Let’s consider internal communities today – and five ways internal community managers are like baseball managers.
1) They put people in a position to succeed.
Whether it’s a baseball team or an online community, the manager doesn’t directly control the final outcome. Instead, managers select the right “players” and then put them on the field in a position to succeed. In a baseball line-up, the manager decides the starting line-up and makes critical decisions about pitching changes. In an internal community, the community manager educates users and familiarizes them with tools, features and tactics to help them make the most of the community.
2) They ask management for the right players.
In the Major Leagues, a baseball manager has an ongoing conversation with his General Manager and ownership about the current year’s team, as well as next year’s team. They’ll tell management where they find gaps, along with particular needs (e.g. more power, more speed, etc.). In an online community, the community managers have an ongoing conversation with managers, directors and VP’s to promote the community – and, to recruit their subject matter experts to provide content and conversation within the community. A baseball team without the right players is like an internal online community without the right contributors.
3) They make the right strategic moves.
On the baseball diamond, the right moves can make the difference between a win and a loss. Make the wrong pitching change or the wrong decision on a hit and run – and it can make you a villain (instead of a hero). For internal community managers, it’s important to define your strategy and stick to it. The strategy should be aligned with the business objectives of the community. So if an objective is to enhance organizational learning, a strategy should be put in place that helps to achieve that objective.

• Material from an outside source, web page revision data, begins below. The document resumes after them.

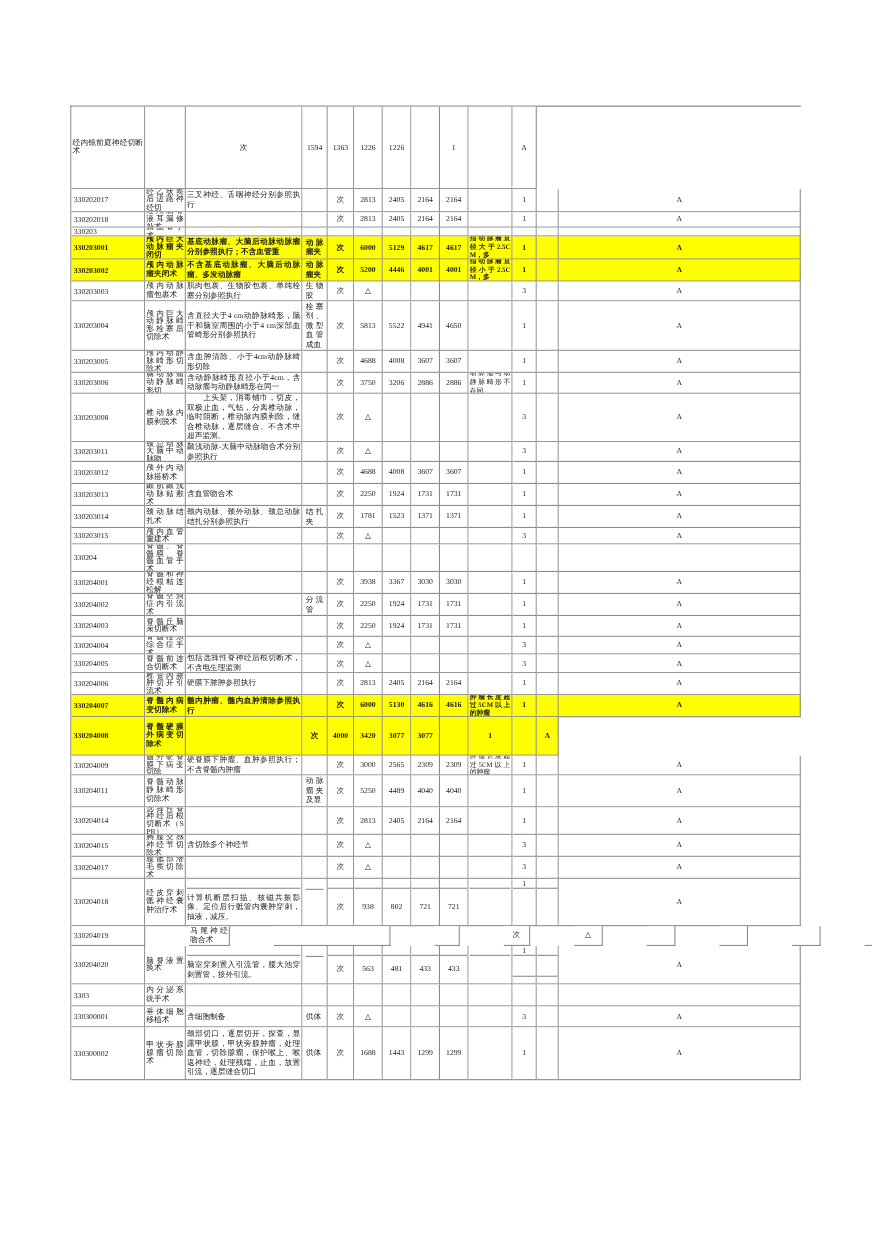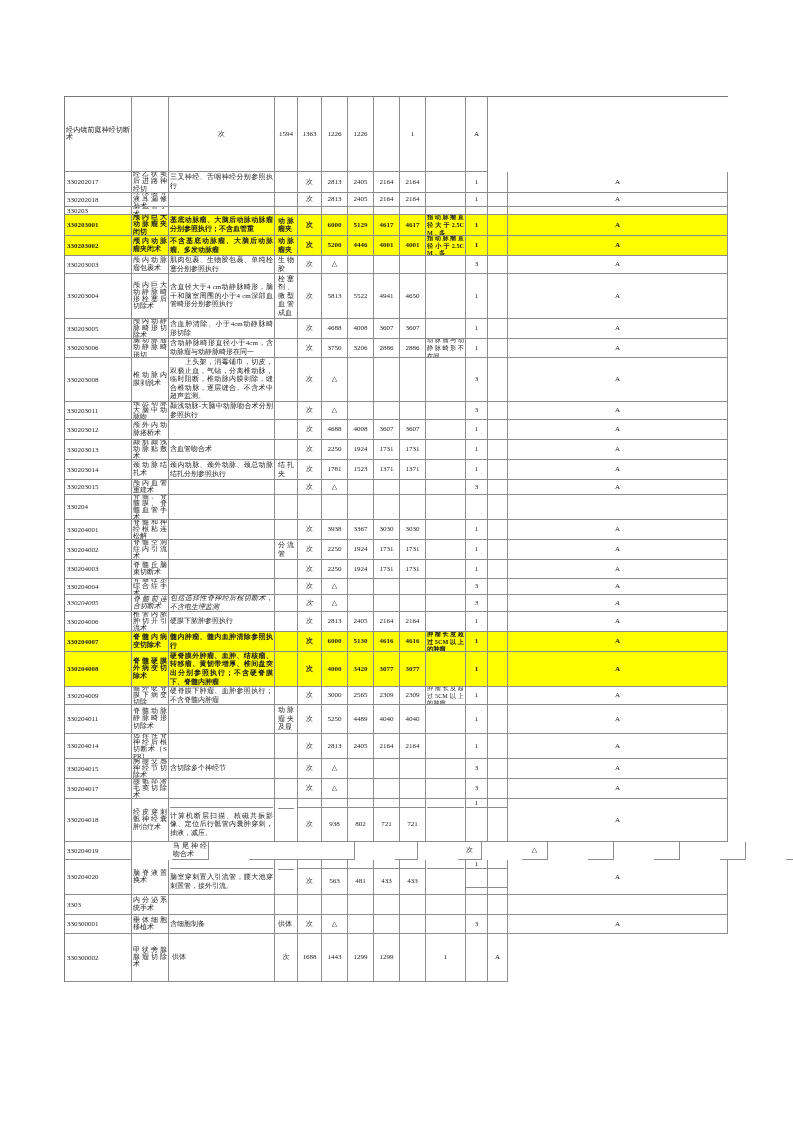--- a/index.html
+++ b/index.html
@@ -340,7 +340,7 @@
         <div class="cell c-blank"></div>
         <div class="cell c-grade">A</div>
       </div>
-      <div class="row" style="height: 17px; font-style: italic;">
+      <div class="row" style="height: 17px;">
         <div class="cell c-code">330204005</div>
         <div class="cell c-name">脊髓前连合切断术</div>
         <div class="cell c-desc">包括选择性脊神经后根切断术，不含电生理监测</div>

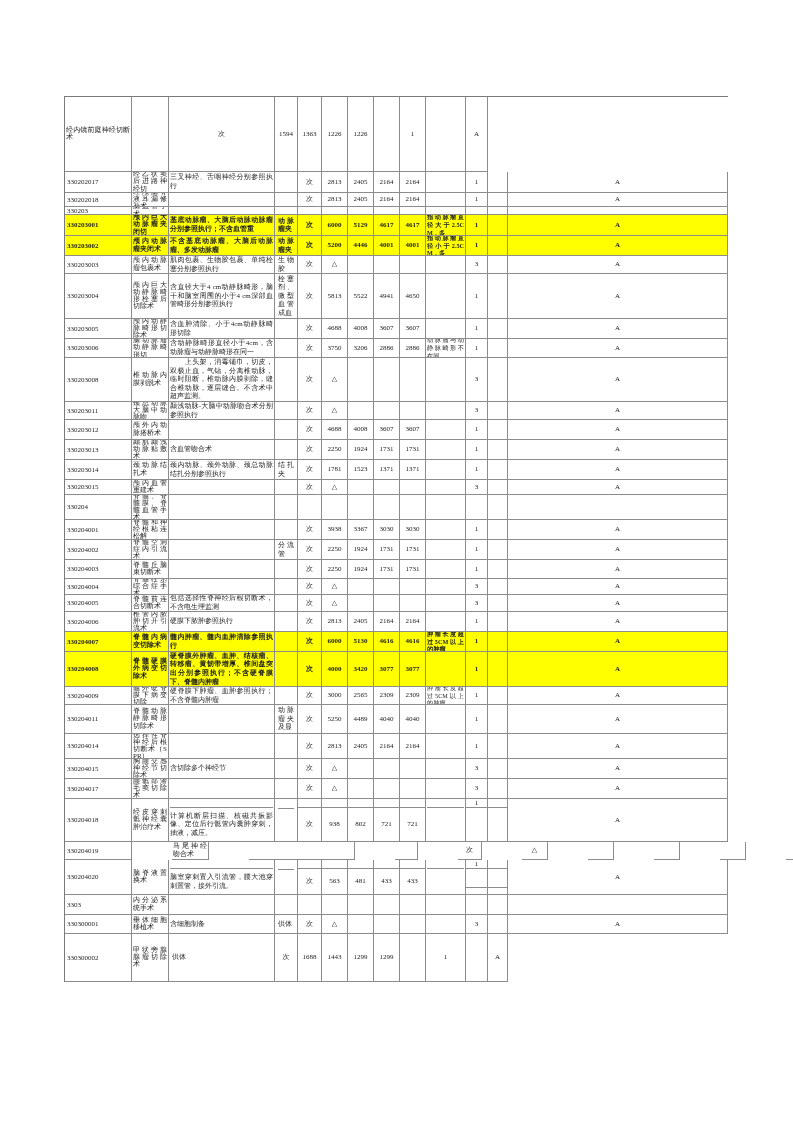--- a/index.html
+++ b/index.html
@@ -388,7 +388,6 @@
       <div class="row hl" style="height: 35px;">
         <div class="cell c-code">330204008</div>
         <div class="cell c-name">脊髓硬膜外病变切除术</div>
-        <div class="cell c-desc">硬脊膜外肿瘤、血肿、结核瘤、转移瘤、黄韧带增厚、椎间盘突出分别参照执行；不含硬脊膜下、脊髓内肿瘤</div>
         <div class="cell c-mat"></div>
         <div class="cell c-unit">次</div>
         <div class="cell c-price">4000</div>

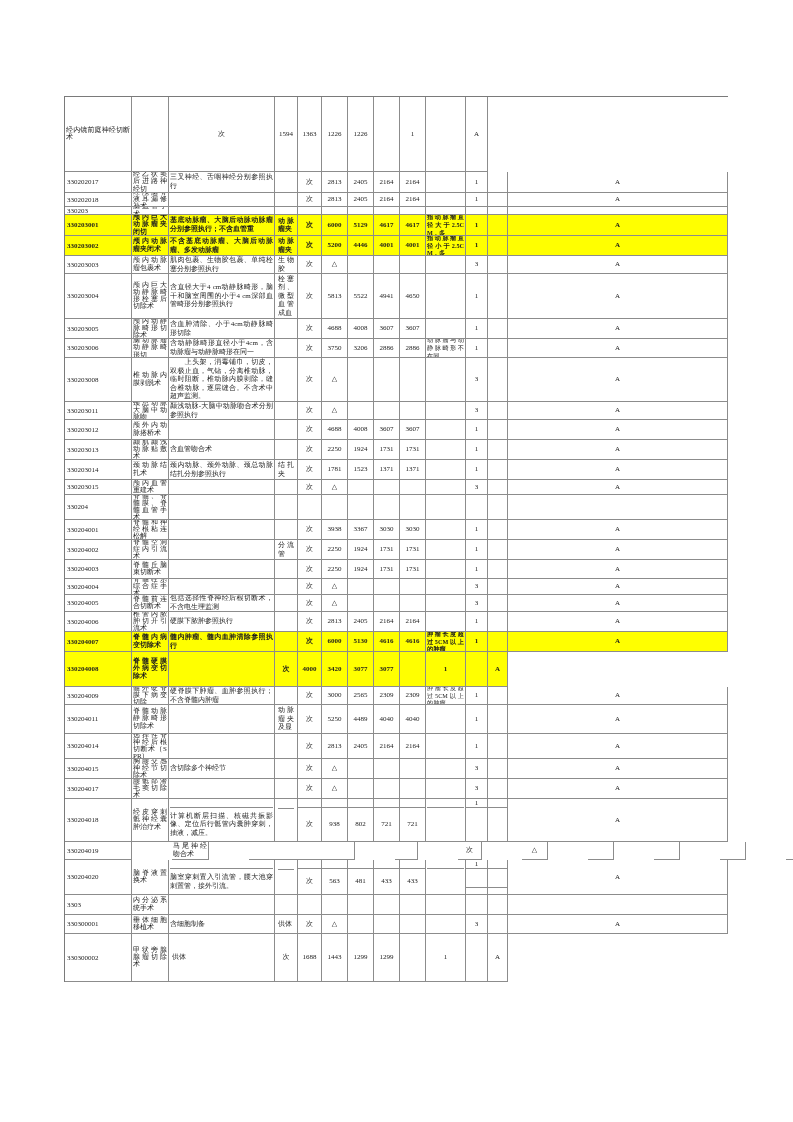--- a/index.html
+++ b/index.html
@@ -614,6 +614,7 @@
       <div class="row" style="height: 48px;">
         <div class="cell c-code">330300002</div>
         <div class="cell c-name">甲状旁腺腺瘤切除术</div>
+        <div class="cell c-desc">颈部切口，逐层切开，探查，显露甲状腺，甲状旁腺肿瘤，处理血管，切除腺瘤，保护喉上、喉返神经，处理残端，止血，放置引流，逐层缝合切口</div>
         <div class="cell c-mat">供体</div>
         <div class="cell c-unit">次</div>
         <div class="cell c-price">1688</div>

4) They win by taking the right chances.
A baseball manager may call a “suicide squeeze” to get a runner in from third base. There’s a chance it backfires, but there’s also a chance that it makes the difference in a close game. An internal community manager decides to promote the online community by dressing in a scary Halloween costume. He could get laughed at and ridiculed, or he could garner 25 new users into the community. Success often comes when you take the right chances.

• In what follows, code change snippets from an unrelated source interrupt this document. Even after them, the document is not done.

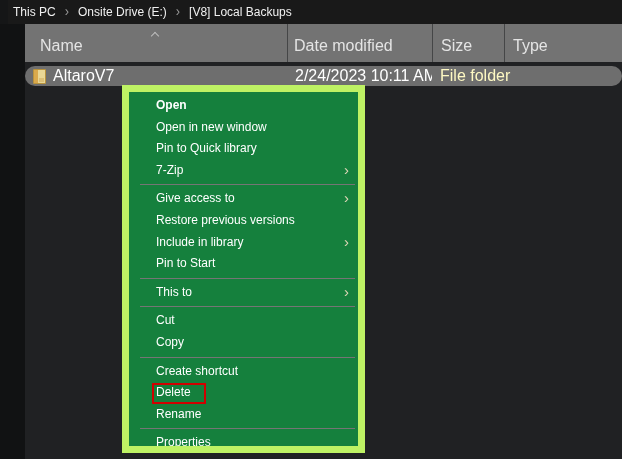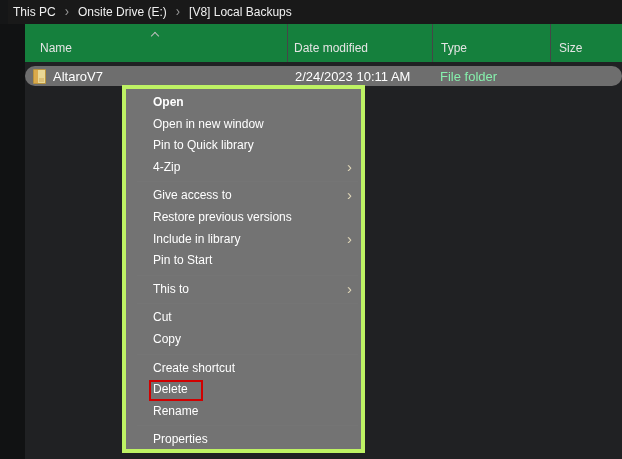--- a/index.html
+++ b/index.html
@@ -25,8 +25,8 @@
     background:#202123;
   }
   .header-row{
-    position:relative;display:flex;height:38px;background:#15803d;
-    color:#e4e4e4;font-size:12px;
+    position:relative;display:flex;height:38px;background:#737373;
+    color:#e4e4e4;font-size:16px;
   }
   .hcell{box-sizing:border-box;display:flex;align-items:flex-end;padding-bottom:7px;}
   .hcell + .hcell{border-left:1px solid #454647;}

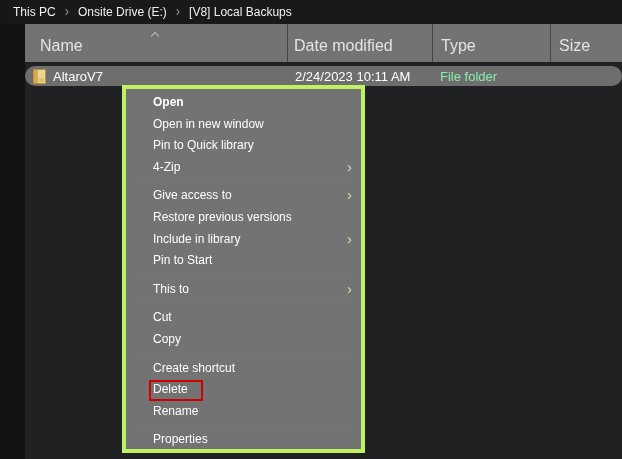--- a/index.html
+++ b/index.html
@@ -109,11 +109,11 @@
     <div class="hcell c-date">
       <span>Date modified</span>
     </div>
+    <div class="hcell c-size">
+      <span>Size</span>
+    </div>
     <div class="hcell c-type">
       <span>Type</span>
-    </div>
-    <div class="hcell c-size">
-      <span>Size</span>
     </div>
   </div>
 

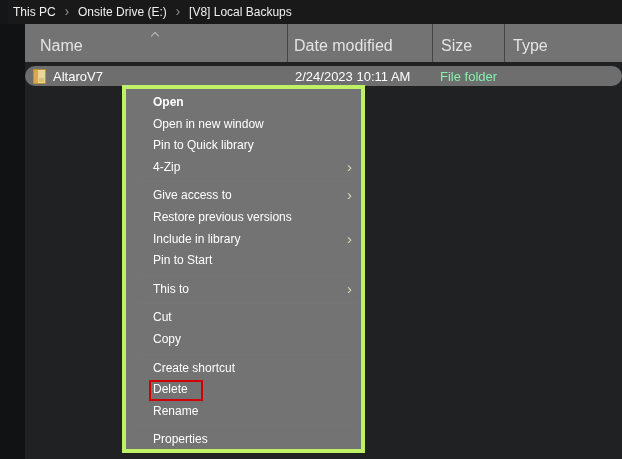--- a/index.html
+++ b/index.html
@@ -45,7 +45,7 @@
   .rows{position:relative;}
   .file-row{
     position:relative;margin-top:4px;height:20px;display:flex;align-items:center;
-    background:#6e6e6e;color:#ffffff;font-size:13px;cursor:default;border-radius:10px;
+    background:#6e6e6e;color:#ffffff;font-size:16px;cursor:default;border-radius:10px;
   }
   .cell{box-sizing:border-box;white-space:nowrap;overflow:hidden;}
   .cell.c-name{width:262px;display:flex;align-items:center;padding-left:8px;}

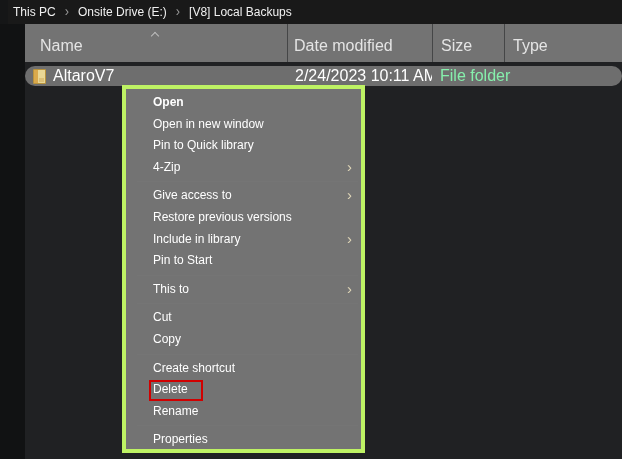--- a/index.html
+++ b/index.html
@@ -50,7 +50,7 @@
   .cell{box-sizing:border-box;white-space:nowrap;overflow:hidden;}
   .cell.c-name{width:262px;display:flex;align-items:center;padding-left:8px;}
   .cell.c-date{width:145px;padding-left:8px;color:#ffffff;}
-  .cell.c-type{width:118px;padding-left:8px;color:#86efac;}
+  .cell.c-type{width:118px;padding-left:8px;color:#fef9c3;}
   .cell.c-size{width:72px;padding-left:8px;}
   .folder-icon{
     position:relative;width:13px;height:15px;margin-right:7px;flex:0 0 13px;

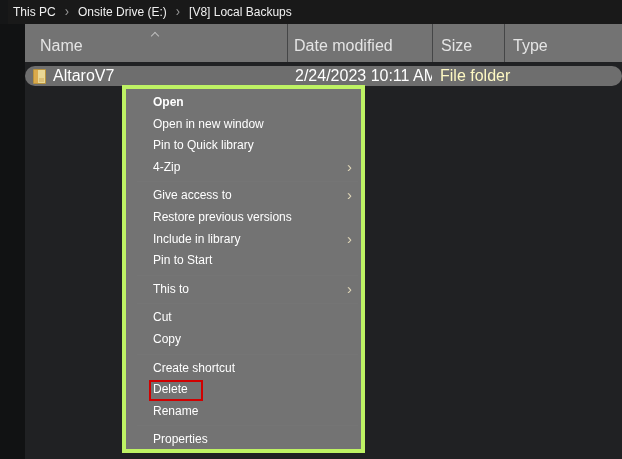--- a/index.html
+++ b/index.html
@@ -68,7 +68,7 @@
   
   .context-menu{
     position:absolute;left:122px;top:85px;width:243px;height:368px;
-    background:#737373;border:4px solid #bef264;box-sizing:border-box;
+    background:#15803d;border:7px solid #bef264;box-sizing:border-box;
     padding-top:3px;color:#ffffff;font-size:12px;overflow:hidden;
   }
   .menu-item{

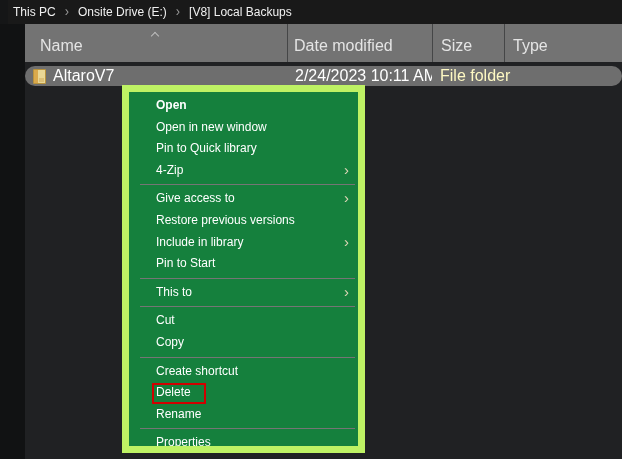--- a/index.html
+++ b/index.html
@@ -143,7 +143,7 @@
     <span>Pin to Quick library</span>
   </div>
   <div class="menu-item">
-    <span>4-Zip</span>
+    <span>7-Zip</span>
     <span class="submenu-arrow">›</span>
   </div>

5) They acknowledge the key players.
Pablo Sandoval: a key player in Game 1 (Image source: Sandoval's 3 HRs lead Giants to 8-3 romp in opener)
Whether it’s the post-game locker room or press conference, baseball managers will acknowledge the key players who made a difference in the game. In an internal community, employees should be recognized for their work, their achievements and their activity (within the community). Define an MVP award – no, not “Most Valuable Player.” For you online community, it’s “Most Valuable Poster.”
Best wishes to the San Francisco Giants – many of us here are pulling for you. And best wishes to your internal community. Get inspiration from Bruce Bochy and Jim Leyland and get that community of your’s into your internal World Series!